Remotely Operated Vehicle (ROV) video sampling is conducted in the Cape Perpetua Marine Reserve. There is no paired comparison area with suitable matching habitat characteristics for ROV sampling. The ROV sampling strategy for this marine reserve differs from the other reserves because of the distinct characteristics of the rocky reef at Cape Perpetua. The Cape Perpetua Marine Reserve features only a very limited distribution of rocky reef habitat, composed of numerous, discrete low-relief rock outcrops extending only a few meters off the relatively flat sandy and gravelly seafloor. The patches generally have a long, thin shape (up to hundreds of meters long and sometimes only 10 - 20 m wide), and a generally north-south orientation of the long axis. They lie at a consistent depth of 46 - 49 m in a region of relatively flat seafloor.

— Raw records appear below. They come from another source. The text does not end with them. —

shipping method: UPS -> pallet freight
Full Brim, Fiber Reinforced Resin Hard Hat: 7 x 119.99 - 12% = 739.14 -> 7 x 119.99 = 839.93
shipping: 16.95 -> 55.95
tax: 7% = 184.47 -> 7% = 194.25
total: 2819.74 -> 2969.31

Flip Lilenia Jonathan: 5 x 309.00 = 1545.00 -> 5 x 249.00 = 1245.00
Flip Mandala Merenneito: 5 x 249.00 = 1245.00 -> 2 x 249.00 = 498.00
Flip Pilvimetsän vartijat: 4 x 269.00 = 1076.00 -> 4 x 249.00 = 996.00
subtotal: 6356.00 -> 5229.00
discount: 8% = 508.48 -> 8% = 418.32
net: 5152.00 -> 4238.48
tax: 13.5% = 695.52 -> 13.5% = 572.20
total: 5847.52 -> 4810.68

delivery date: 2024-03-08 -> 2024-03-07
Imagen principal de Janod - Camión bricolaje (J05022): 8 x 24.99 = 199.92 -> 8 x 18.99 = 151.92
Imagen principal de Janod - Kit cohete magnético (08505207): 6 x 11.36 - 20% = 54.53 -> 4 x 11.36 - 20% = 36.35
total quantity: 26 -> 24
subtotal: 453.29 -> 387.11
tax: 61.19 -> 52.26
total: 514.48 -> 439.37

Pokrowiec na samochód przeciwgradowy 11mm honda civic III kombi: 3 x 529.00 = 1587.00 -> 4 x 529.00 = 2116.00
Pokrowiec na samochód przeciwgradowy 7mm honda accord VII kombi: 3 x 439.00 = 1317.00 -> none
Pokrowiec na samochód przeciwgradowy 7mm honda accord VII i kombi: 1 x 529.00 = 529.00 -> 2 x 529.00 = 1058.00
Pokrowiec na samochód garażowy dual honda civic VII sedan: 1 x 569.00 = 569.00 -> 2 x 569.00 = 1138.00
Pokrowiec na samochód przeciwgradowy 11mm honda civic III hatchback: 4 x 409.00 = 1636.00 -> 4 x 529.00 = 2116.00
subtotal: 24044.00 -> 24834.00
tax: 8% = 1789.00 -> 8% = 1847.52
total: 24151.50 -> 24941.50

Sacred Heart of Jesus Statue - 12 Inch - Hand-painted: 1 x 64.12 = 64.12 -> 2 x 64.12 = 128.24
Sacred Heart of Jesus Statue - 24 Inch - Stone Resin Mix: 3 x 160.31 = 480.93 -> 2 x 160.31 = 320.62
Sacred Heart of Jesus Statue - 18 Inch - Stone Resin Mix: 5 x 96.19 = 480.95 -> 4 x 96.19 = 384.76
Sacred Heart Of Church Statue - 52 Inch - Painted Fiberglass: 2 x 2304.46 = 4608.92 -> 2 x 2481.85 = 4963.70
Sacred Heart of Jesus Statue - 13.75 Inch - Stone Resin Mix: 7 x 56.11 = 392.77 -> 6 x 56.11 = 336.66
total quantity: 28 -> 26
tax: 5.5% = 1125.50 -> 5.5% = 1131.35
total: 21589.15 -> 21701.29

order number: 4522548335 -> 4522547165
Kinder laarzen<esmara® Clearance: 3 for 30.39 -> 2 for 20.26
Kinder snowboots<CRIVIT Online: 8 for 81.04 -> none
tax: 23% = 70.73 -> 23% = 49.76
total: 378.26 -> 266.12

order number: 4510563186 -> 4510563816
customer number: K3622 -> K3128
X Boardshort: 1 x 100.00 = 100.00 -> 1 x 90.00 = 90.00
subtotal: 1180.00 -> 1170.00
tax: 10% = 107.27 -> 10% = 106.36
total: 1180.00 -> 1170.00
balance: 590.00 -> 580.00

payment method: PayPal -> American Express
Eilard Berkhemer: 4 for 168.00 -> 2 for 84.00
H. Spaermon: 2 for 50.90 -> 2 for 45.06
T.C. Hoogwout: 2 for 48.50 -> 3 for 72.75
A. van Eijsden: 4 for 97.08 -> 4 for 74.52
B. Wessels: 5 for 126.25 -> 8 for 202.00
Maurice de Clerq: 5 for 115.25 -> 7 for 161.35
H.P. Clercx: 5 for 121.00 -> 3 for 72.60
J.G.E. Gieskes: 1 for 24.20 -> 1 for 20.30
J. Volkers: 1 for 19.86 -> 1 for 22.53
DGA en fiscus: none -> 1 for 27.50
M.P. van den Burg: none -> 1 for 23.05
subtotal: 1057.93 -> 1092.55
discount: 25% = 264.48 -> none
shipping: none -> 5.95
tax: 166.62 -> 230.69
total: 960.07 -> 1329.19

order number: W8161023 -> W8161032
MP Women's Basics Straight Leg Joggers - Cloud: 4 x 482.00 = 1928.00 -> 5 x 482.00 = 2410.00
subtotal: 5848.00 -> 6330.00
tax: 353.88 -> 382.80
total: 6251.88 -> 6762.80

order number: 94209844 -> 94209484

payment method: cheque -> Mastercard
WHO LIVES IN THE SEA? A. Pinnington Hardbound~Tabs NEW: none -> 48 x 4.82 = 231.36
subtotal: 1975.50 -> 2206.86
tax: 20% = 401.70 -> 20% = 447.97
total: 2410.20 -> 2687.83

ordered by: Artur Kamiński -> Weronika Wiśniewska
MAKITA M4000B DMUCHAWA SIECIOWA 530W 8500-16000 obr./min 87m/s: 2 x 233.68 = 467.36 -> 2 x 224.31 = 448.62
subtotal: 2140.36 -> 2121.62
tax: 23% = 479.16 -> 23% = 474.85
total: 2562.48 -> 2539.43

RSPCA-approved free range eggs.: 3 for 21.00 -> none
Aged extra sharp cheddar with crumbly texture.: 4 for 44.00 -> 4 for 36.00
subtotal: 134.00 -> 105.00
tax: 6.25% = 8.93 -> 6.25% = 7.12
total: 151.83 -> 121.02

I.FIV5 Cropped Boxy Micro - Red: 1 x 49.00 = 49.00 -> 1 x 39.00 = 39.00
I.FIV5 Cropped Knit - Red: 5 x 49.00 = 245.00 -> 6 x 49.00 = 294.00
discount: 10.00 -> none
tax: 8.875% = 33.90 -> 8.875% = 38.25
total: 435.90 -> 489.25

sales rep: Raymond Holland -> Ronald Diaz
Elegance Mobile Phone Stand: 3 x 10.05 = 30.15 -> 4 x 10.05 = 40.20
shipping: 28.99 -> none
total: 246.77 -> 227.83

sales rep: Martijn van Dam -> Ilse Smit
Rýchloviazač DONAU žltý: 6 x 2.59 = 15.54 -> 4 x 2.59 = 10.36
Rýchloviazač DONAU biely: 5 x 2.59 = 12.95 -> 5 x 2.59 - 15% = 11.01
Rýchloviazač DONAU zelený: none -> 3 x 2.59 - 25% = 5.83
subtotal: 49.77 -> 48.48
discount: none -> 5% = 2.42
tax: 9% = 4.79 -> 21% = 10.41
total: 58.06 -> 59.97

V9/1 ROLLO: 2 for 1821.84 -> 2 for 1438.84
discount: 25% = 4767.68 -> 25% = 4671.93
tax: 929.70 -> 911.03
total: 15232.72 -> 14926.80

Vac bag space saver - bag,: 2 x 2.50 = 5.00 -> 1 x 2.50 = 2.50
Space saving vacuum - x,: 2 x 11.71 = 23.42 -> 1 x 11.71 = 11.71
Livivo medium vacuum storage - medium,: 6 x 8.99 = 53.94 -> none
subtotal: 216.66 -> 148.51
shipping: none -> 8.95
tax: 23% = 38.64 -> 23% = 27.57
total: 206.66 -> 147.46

The limited habitat area broken into numerous distinct patches makes the sampling design of multiple transects distributed randomly within a large reef area impractical. Instead, the sampling design involves repeating transects in the same habitat patches over time. The ROV samples the same strip of rocky habitat on every site visit. Two multi-segment transect lines were drawn that maximize the interception of patches of rocky habitat, one approximately 1.6 km long and the other approximately 2.1 km long. On each ROV sampling day, one extended dive is conducted along each of these two lines. The direction of travel is chosen according to prevailing winds and currents.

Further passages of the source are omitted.